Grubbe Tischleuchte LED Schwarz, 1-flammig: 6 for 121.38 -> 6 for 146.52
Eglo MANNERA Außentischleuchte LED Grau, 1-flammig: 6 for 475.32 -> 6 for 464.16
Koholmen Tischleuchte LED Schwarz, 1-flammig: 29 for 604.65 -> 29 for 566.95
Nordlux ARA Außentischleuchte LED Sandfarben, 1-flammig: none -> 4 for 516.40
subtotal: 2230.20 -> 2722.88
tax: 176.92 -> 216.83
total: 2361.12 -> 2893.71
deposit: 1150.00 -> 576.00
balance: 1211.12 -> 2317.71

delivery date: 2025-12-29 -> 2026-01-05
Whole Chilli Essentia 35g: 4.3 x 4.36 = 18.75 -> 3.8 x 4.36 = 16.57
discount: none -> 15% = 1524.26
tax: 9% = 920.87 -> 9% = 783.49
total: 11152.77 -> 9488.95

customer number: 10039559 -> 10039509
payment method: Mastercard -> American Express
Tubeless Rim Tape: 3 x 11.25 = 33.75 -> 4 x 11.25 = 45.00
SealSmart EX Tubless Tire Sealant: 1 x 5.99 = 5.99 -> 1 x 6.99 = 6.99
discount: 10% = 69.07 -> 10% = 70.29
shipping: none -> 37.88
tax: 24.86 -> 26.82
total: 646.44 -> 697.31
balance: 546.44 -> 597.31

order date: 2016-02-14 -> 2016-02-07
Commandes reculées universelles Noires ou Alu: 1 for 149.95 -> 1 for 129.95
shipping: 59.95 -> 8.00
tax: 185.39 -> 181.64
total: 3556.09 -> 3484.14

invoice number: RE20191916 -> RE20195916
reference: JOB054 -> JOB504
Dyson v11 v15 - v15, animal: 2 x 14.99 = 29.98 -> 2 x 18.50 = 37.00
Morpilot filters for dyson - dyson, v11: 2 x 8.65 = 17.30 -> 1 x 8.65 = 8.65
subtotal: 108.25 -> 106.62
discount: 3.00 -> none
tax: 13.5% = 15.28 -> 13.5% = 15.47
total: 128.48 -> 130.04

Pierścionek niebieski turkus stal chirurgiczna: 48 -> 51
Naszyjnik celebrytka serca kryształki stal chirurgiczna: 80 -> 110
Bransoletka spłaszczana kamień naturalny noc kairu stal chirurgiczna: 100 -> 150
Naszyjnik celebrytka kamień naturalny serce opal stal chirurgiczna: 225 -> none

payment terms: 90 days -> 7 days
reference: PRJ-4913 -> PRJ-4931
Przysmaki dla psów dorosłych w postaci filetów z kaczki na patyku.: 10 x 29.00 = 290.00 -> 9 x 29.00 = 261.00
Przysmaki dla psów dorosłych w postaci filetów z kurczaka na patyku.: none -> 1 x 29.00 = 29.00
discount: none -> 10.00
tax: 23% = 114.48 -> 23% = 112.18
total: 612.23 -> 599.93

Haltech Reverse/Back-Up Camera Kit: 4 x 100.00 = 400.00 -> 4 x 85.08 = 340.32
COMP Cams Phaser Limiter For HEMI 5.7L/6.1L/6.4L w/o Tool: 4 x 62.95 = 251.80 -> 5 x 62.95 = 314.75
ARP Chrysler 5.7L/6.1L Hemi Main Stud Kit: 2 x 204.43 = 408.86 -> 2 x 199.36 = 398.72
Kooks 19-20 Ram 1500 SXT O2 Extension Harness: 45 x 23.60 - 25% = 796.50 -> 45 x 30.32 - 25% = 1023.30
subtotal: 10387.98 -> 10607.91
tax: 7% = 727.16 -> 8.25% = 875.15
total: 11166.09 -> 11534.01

■ WHAT YOU ARE ASKED TO DO ■
What number of lines in the records contain the word "date"? Answer with that number alone.

■ ANSWER SECTION ■
2